▶ Assigned task
In full and unchanged, set down the entries that follow, with no images.

Segment Open

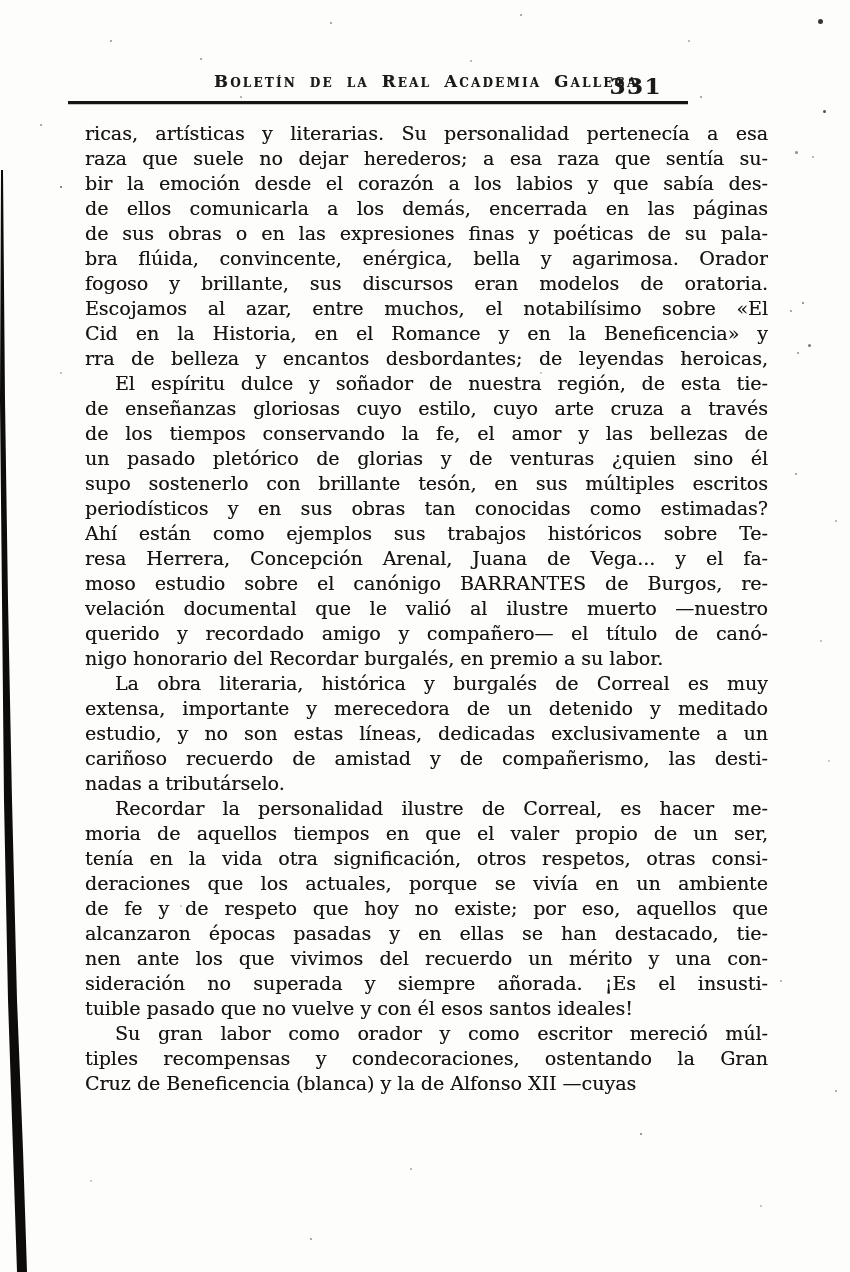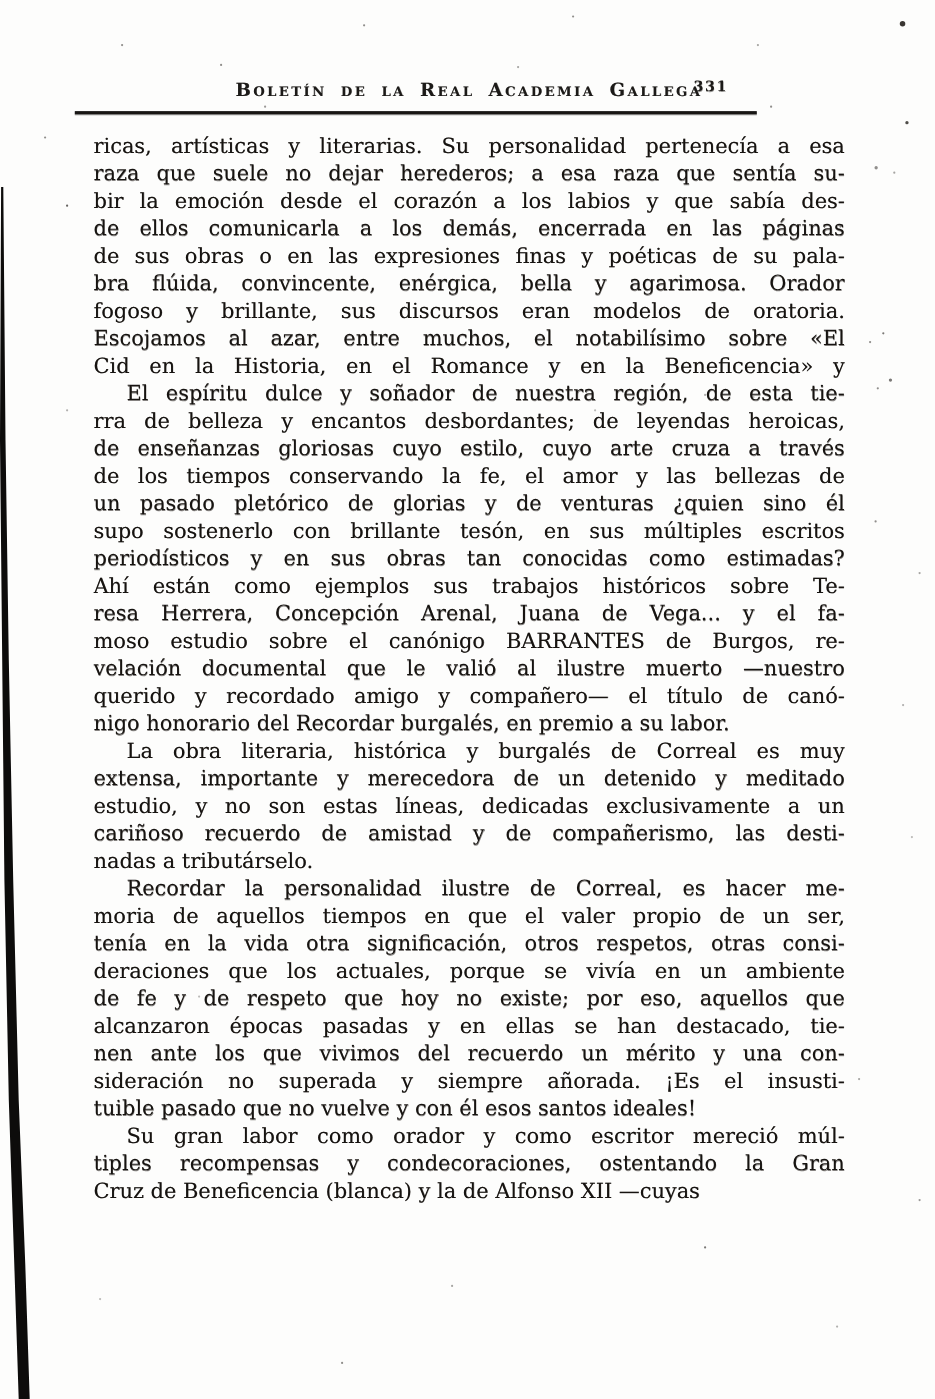"331" .page-number { font-size: 13px -> 23px }
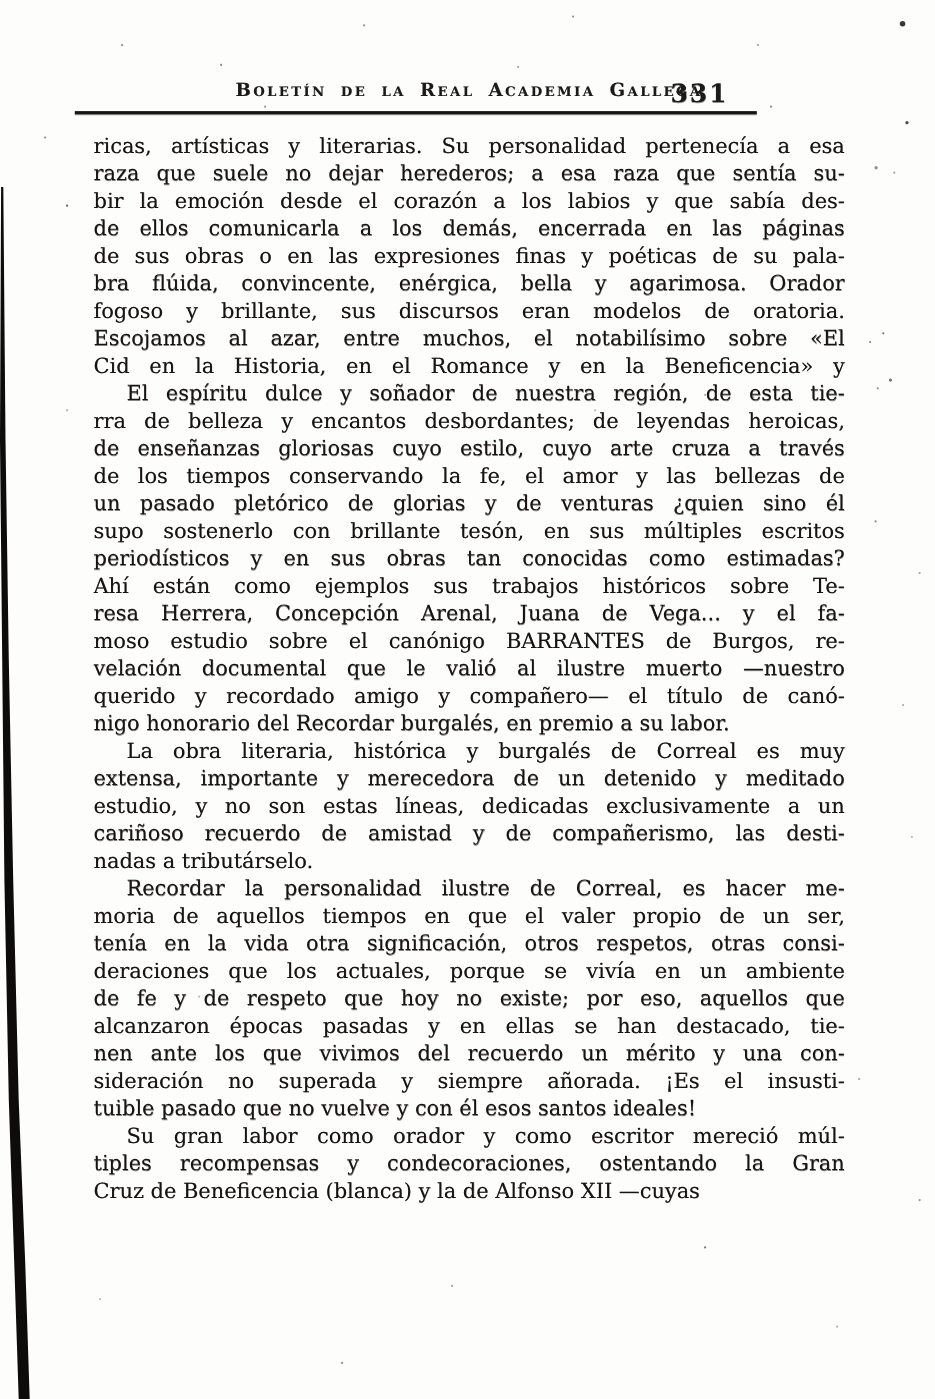"El espíritu dulce y soñador" div.line { order: before "rra de belleza y encantos" -> after "rra de belleza y encantos" }
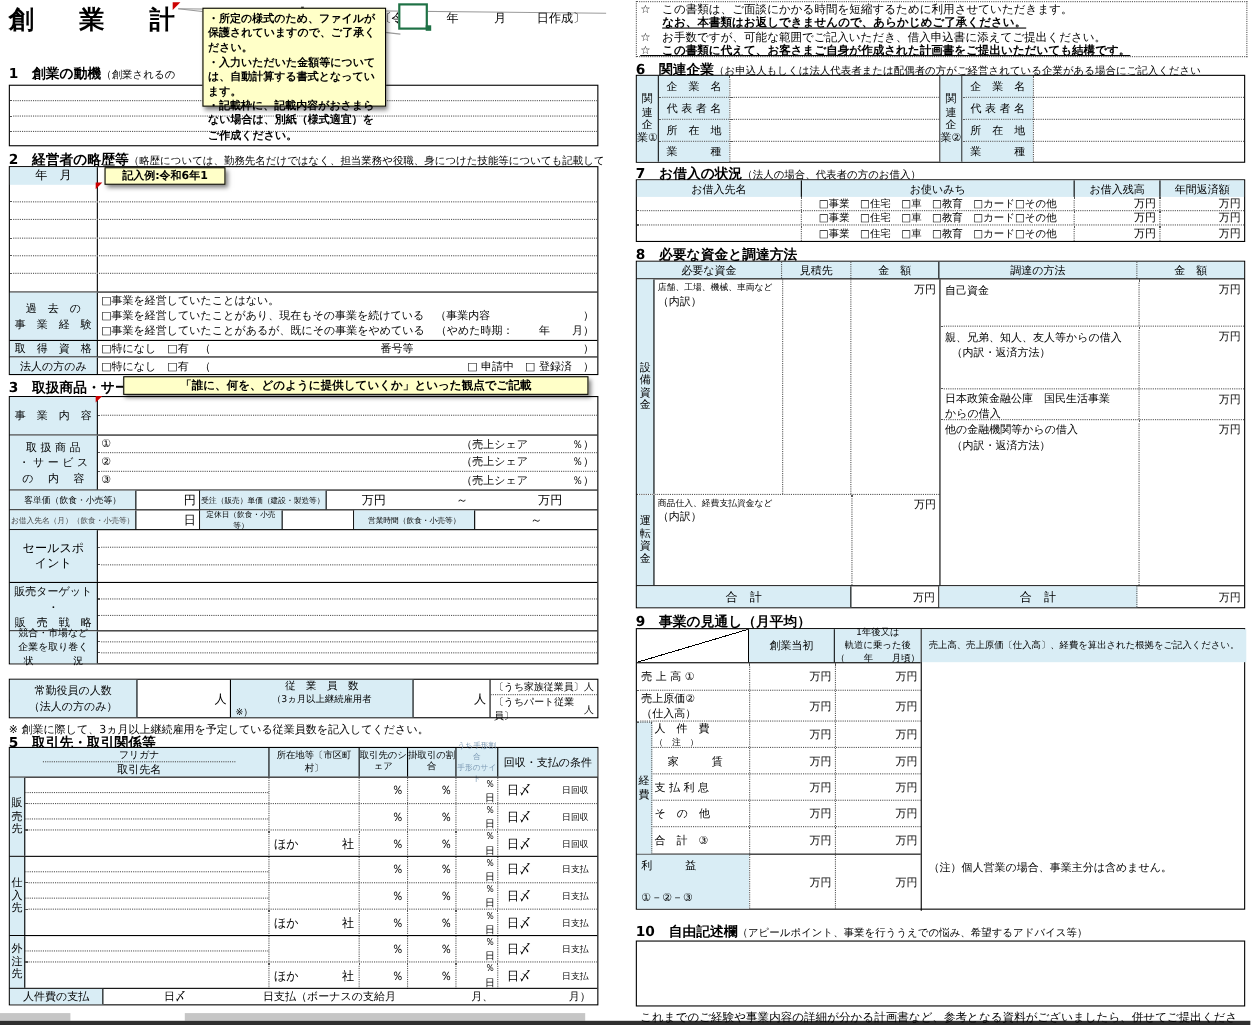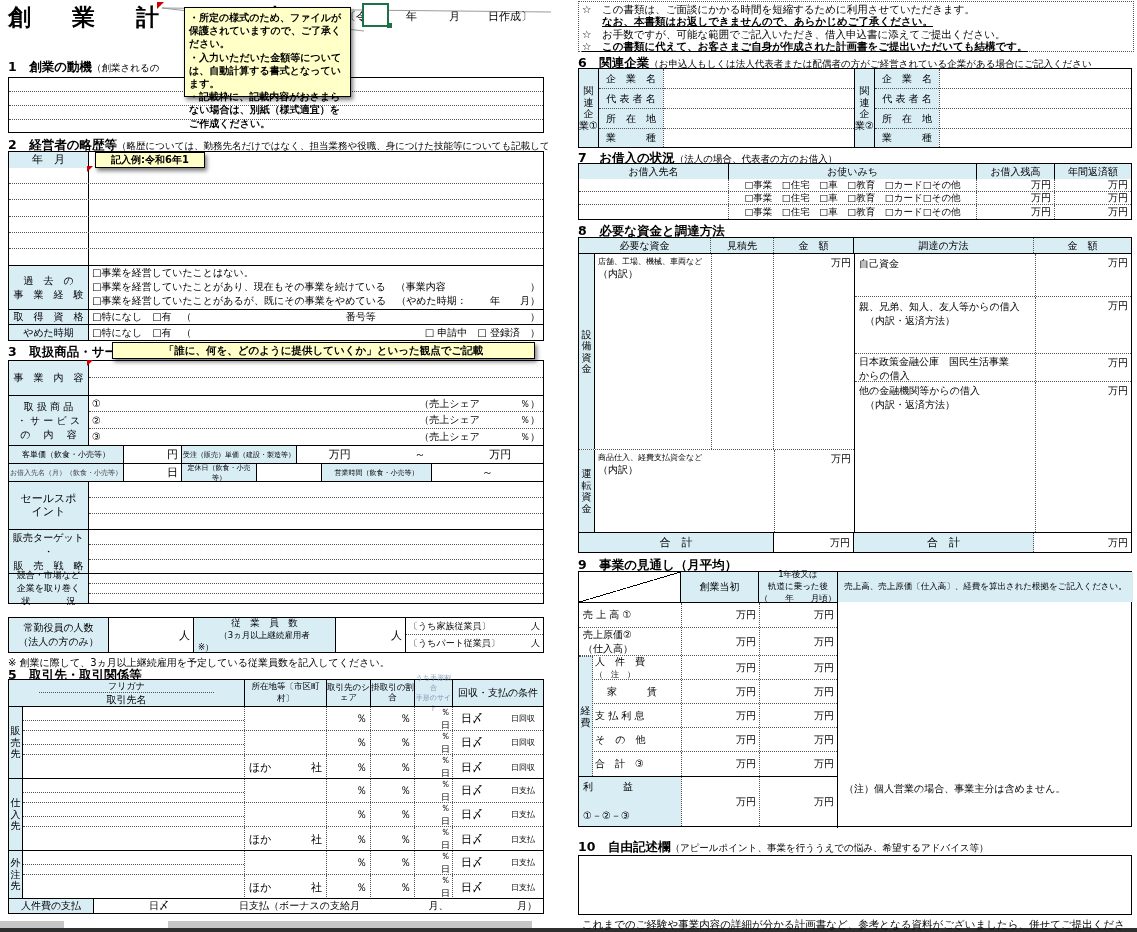"やめた時期" div.hd { text: やめた時期 -> 法人の方のみ }
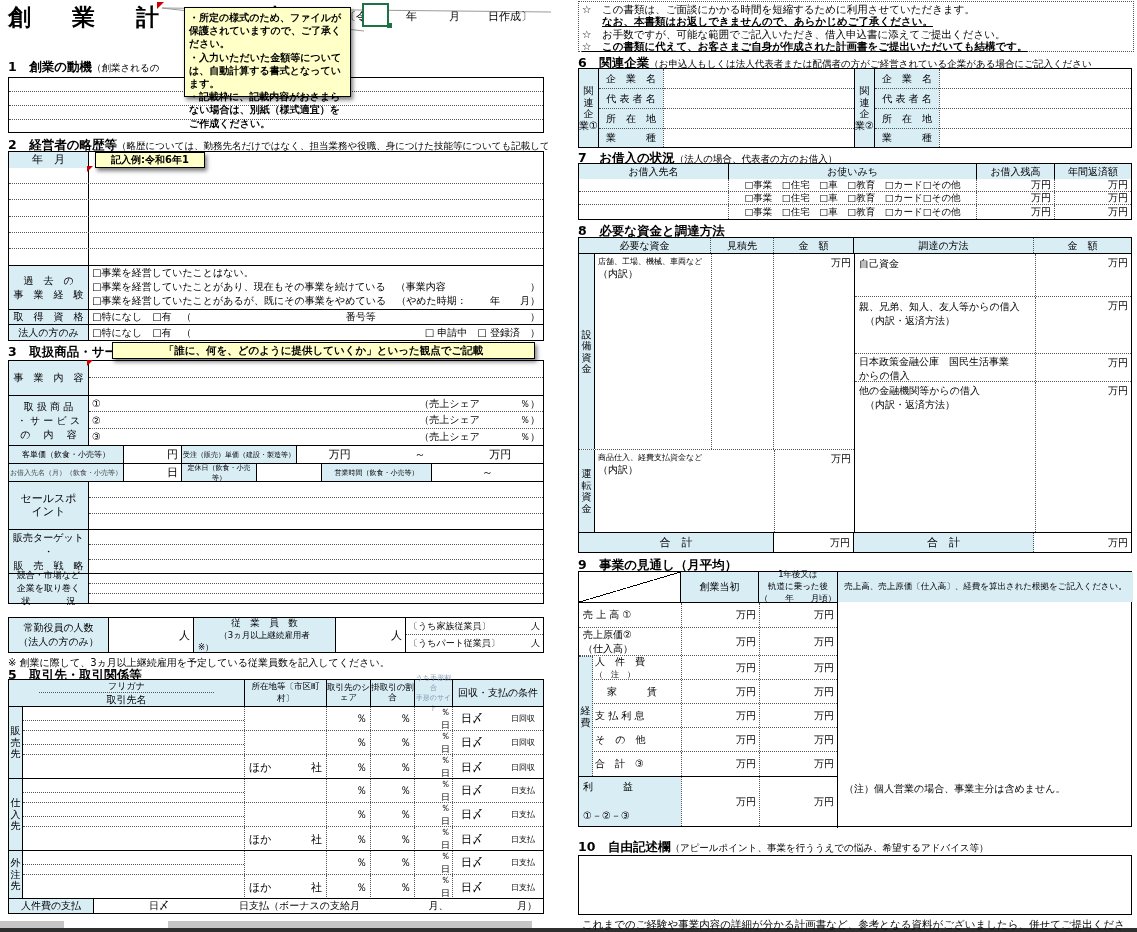"常勤役員の人数" div.hd { width: 100px -> 116px }
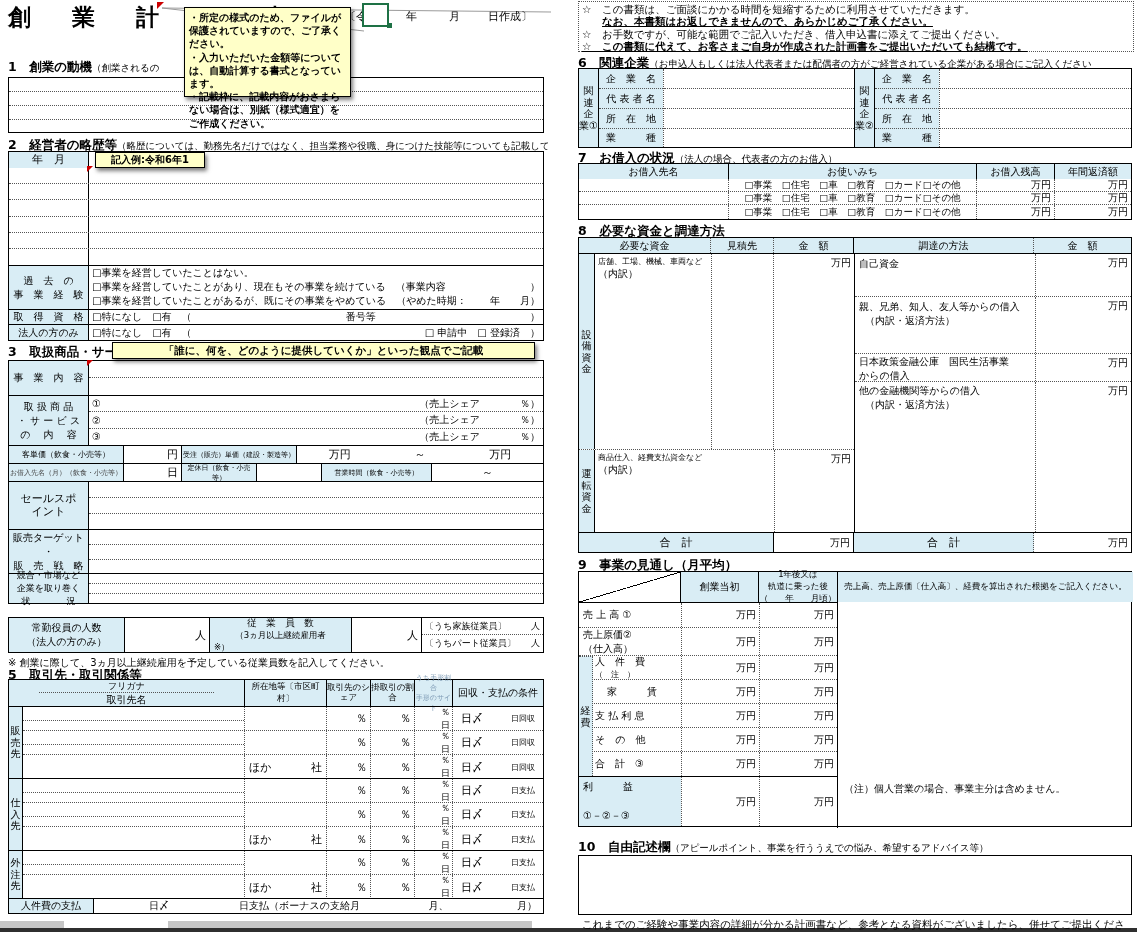"従 業 員 数" div.hd { width: 142px -> 166px }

Segment Closed

▶ Written response
"331" .page-number { font-size: 13px -> 23px }
"El espíritu dulce y soñador" div.line { order: before "rra de belleza y encantos" -> after "rra de belleza y encantos" }
"やめた時期" div.hd { text: やめた時期 -> 法人の方のみ }
"常勤役員の人数" div.hd { width: 100px -> 116px }
"従 業 員 数" div.hd { width: 142px -> 166px }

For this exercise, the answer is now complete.